• **WHAT YOU SHOULD DO**: Retype all of the data shown below, keeping every character the same.

(Collected data)
-------------------------
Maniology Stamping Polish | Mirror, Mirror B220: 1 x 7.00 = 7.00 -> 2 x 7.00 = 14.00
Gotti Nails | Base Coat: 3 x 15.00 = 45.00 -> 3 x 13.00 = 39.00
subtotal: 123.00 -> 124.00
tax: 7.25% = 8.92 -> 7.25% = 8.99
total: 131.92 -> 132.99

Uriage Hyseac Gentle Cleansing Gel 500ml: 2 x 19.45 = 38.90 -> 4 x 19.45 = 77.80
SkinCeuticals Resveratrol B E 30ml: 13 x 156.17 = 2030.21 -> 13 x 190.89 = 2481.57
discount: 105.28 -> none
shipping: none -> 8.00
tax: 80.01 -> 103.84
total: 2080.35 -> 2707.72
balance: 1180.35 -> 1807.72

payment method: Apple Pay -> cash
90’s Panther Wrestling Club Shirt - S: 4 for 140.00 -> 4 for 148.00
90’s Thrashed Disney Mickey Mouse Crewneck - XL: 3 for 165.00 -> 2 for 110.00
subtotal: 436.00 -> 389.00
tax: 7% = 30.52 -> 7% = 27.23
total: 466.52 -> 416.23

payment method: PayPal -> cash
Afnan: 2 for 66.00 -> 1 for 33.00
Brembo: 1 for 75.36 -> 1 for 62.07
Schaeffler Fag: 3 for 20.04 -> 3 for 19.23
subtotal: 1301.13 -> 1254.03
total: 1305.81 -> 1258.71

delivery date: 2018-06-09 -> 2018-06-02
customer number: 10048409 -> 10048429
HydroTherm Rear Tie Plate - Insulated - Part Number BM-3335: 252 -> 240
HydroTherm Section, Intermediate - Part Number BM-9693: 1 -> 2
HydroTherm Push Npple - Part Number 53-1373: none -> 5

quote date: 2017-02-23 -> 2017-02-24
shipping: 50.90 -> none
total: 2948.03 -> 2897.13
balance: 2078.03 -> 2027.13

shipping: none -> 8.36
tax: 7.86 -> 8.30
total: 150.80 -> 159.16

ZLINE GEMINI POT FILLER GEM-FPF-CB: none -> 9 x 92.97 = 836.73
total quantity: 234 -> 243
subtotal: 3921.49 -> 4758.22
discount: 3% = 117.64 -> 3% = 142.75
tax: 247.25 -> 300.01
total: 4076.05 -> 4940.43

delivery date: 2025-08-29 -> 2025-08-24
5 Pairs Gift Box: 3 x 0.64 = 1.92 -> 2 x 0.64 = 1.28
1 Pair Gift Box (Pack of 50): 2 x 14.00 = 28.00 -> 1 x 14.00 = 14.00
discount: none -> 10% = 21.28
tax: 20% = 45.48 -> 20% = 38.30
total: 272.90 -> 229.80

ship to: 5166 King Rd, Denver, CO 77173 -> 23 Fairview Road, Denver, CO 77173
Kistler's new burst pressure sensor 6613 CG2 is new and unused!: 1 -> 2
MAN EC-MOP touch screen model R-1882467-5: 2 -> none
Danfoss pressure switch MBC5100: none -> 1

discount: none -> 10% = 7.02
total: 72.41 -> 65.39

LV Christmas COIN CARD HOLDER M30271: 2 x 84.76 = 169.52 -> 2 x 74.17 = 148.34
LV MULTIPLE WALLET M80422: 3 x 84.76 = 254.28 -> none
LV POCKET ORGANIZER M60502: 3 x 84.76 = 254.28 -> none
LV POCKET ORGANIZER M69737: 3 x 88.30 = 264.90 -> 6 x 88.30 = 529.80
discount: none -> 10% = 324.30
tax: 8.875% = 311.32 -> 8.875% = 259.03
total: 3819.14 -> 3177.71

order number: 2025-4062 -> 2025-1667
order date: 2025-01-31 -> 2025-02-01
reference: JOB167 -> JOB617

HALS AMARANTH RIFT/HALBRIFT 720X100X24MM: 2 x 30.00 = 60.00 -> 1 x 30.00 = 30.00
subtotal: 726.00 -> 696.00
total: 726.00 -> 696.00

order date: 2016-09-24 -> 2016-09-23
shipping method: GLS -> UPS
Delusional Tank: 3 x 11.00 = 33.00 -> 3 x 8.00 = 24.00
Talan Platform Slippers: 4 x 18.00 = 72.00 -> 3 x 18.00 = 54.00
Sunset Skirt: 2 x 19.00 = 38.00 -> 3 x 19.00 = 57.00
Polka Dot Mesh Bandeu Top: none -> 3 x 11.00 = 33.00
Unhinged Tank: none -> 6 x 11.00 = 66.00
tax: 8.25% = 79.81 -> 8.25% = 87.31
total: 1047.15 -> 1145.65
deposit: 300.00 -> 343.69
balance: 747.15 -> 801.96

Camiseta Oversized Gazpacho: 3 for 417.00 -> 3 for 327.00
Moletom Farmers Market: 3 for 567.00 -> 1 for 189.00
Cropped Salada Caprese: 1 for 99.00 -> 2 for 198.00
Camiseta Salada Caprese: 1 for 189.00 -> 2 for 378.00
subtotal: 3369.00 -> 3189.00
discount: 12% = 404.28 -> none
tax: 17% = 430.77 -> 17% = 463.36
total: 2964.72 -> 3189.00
-------------------------
• **EXERCISE OUTPUT**:
Maniology Stamping Polish | Mirror, Mirror B220: 1 x 7.00 = 7.00 -> 2 x 7.00 = 14.00
Gotti Nails | Base Coat: 3 x 15.00 = 45.00 -> 3 x 13.00 = 39.00
subtotal: 123.00 -> 124.00
tax: 7.25% = 8.92 -> 7.25% = 8.99
total: 131.92 -> 132.99

Uriage Hyseac Gentle Cleansing Gel 500ml: 2 x 19.45 = 38.90 -> 4 x 19.45 = 77.80
SkinCeuticals Resveratrol B E 30ml: 13 x 156.17 = 2030.21 -> 13 x 190.89 = 2481.57
discount: 105.28 -> none
shipping: none -> 8.00
tax: 80.01 -> 103.84
total: 2080.35 -> 2707.72
balance: 1180.35 -> 1807.72

payment method: Apple Pay -> cash
90’s Panther Wrestling Club Shirt - S: 4 for 140.00 -> 4 for 148.00
90’s Thrashed Disney Mickey Mouse Crewneck - XL: 3 for 165.00 -> 2 for 110.00
subtotal: 436.00 -> 389.00
tax: 7% = 30.52 -> 7% = 27.23
total: 466.52 -> 416.23

payment method: PayPal -> cash
Afnan: 2 for 66.00 -> 1 for 33.00
Brembo: 1 for 75.36 -> 1 for 62.07
Schaeffler Fag: 3 for 20.04 -> 3 for 19.23
subtotal: 1301.13 -> 1254.03
total: 1305.81 -> 1258.71

delivery date: 2018-06-09 -> 2018-06-02
customer number: 10048409 -> 10048429
HydroTherm Rear Tie Plate - Insulated - Part Number BM-3335: 252 -> 240
HydroTherm Section, Intermediate - Part Number BM-9693: 1 -> 2
HydroTherm Push Npple - Part Number 53-1373: none -> 5

quote date: 2017-02-23 -> 2017-02-24
shipping: 50.90 -> none
total: 2948.03 -> 2897.13
balance: 2078.03 -> 2027.13

shipping: none -> 8.36
tax: 7.86 -> 8.30
total: 150.80 -> 159.16

ZLINE GEMINI POT FILLER GEM-FPF-CB: none -> 9 x 92.97 = 836.73
total quantity: 234 -> 243
subtotal: 3921.49 -> 4758.22
discount: 3% = 117.64 -> 3% = 142.75
tax: 247.25 -> 300.01
total: 4076.05 -> 4940.43

delivery date: 2025-08-29 -> 2025-08-24
5 Pairs Gift Box: 3 x 0.64 = 1.92 -> 2 x 0.64 = 1.28
1 Pair Gift Box (Pack of 50): 2 x 14.00 = 28.00 -> 1 x 14.00 = 14.00
discount: none -> 10% = 21.28
tax: 20% = 45.48 -> 20% = 38.30
total: 272.90 -> 229.80

ship to: 5166 King Rd, Denver, CO 77173 -> 23 Fairview Road, Denver, CO 77173
Kistler's new burst pressure sensor 6613 CG2 is new and unused!: 1 -> 2
MAN EC-MOP touch screen model R-1882467-5: 2 -> none
Danfoss pressure switch MBC5100: none -> 1

discount: none -> 10% = 7.02
total: 72.41 -> 65.39

LV Christmas COIN CARD HOLDER M30271: 2 x 84.76 = 169.52 -> 2 x 74.17 = 148.34
LV MULTIPLE WALLET M80422: 3 x 84.76 = 254.28 -> none
LV POCKET ORGANIZER M60502: 3 x 84.76 = 254.28 -> none
LV POCKET ORGANIZER M69737: 3 x 88.30 = 264.90 -> 6 x 88.30 = 529.80
discount: none -> 10% = 324.30
tax: 8.875% = 311.32 -> 8.875% = 259.03
total: 3819.14 -> 3177.71

order number: 2025-4062 -> 2025-1667
order date: 2025-01-31 -> 2025-02-01
reference: JOB167 -> JOB617

HALS AMARANTH RIFT/HALBRIFT 720X100X24MM: 2 x 30.00 = 60.00 -> 1 x 30.00 = 30.00
subtotal: 726.00 -> 696.00
total: 726.00 -> 696.00

order date: 2016-09-24 -> 2016-09-23
shipping method: GLS -> UPS
Delusional Tank: 3 x 11.00 = 33.00 -> 3 x 8.00 = 24.00
Talan Platform Slippers: 4 x 18.00 = 72.00 -> 3 x 18.00 = 54.00
Sunset Skirt: 2 x 19.00 = 38.00 -> 3 x 19.00 = 57.00
Polka Dot Mesh Bandeu Top: none -> 3 x 11.00 = 33.00
Unhinged Tank: none -> 6 x 11.00 = 66.00
tax: 8.25% = 79.81 -> 8.25% = 87.31
total: 1047.15 -> 1145.65
deposit: 300.00 -> 343.69
balance: 747.15 -> 801.96

Camiseta Oversized Gazpacho: 3 for 417.00 -> 3 for 327.00
Moletom Farmers Market: 3 for 567.00 -> 1 for 189.00
Cropped Salada Caprese: 1 for 99.00 -> 2 for 198.00
Camiseta Salada Caprese: 1 for 189.00 -> 2 for 378.00
subtotal: 3369.00 -> 3189.00
discount: 12% = 404.28 -> none
tax: 17% = 430.77 -> 17% = 463.36
total: 2964.72 -> 3189.00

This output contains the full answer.